NATO MÜZAKERESİ TÜRKİYE’NİN AB ÜYELİĞİ ÇERÇEVESİNDE ELE ALINMALI
Bir diğer husus ise İsveç ve Finlandiya’nın NATO’ya üyeliği… İttifakın güçlenmesi hepimizin yararınadır. Savunmamızı kolaylaştırır. Ancak Türkiye, müttefikimiz olacak İsveç ve Finlandiya’dan terörle mücadele konusundaki taleplerinde de haklıdır. Ülkemiz bu süreçten, diplomasiyi etkin şekilde kullanarak, terörü kalıcı ve kesin bir biçimde bitirecek bir çözümle çıkmasını bilmelidir. Bu, tabi ki Dışişleri Bakanlığı’nın tecrübeli diplomatlarını dışlayarak, hamaset yaparak, buradan iç politikaya oy devşirmeye kalkışarak olmaz.
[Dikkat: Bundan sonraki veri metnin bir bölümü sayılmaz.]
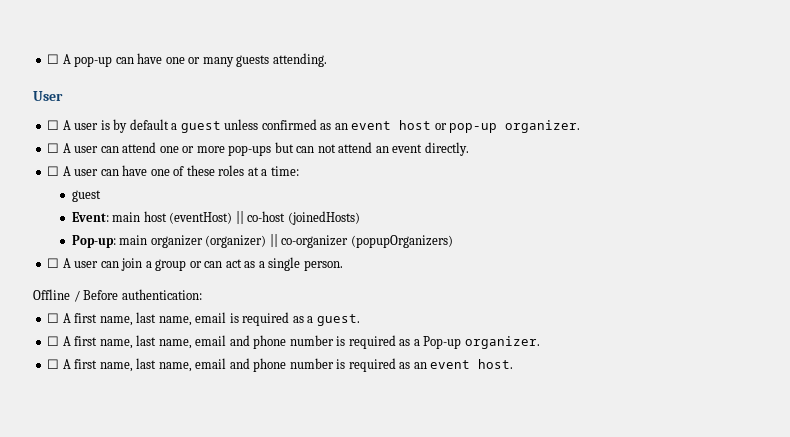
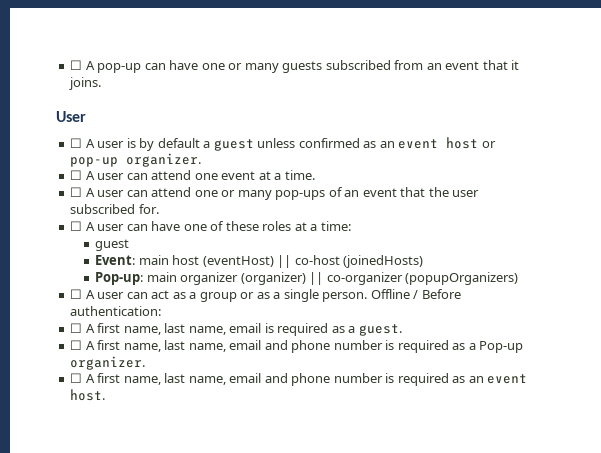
- ☐ A pop-up can have one or many guests attending.
+ ☐ A pop-up can have one or many guests subscribed from an event that it joins.
+ ☐ A user can attend one event at a time.
- ☐ A user can attend one or more pop-ups but can not attend an event directly.
+ ☐ A user can attend one or many pop-ups of an event that the user subscribed for.
- ☐ A user can join a group or can act as a single person.
- Offline / Before authentication:
+ ☐ A user can act as a group or as a single person. Offline / Before authentication:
Bundan sonuç alınmaz. Bugüne kadar da bundan bir sonuç alınmadığını hep gördük. Diplomatik nezaket içinde, iç siyasete alet edilmeden götürülmesi gereken bu süreç, sadece Finlandiya’ya SİHA satarak, sadece birkaç teröristi geri alma anlaşması yaparak sonuçlanmamalıdır. Türkiye’nin vizyonu bundan çok daha geniş olmalıdır. Bir güvenlik örgütü olan NATO’ya İsveç ve Finlandiya’nın üyeliği müzakere edilirken, bu konunun Türkiye’nin AB üyeliği çerçevesinde ele alınması, özellikle Türkiye’nin Avrupa Birliği’nin Savunma ve Güvenlik yapılanmalarındaki yeri, mutlaka masada olmalıdır, tartışılmalıdır. Bu, dış güvenlik endişelerinin kalıcı bir biçimde giderilmesine de katkıda bulunacaktır.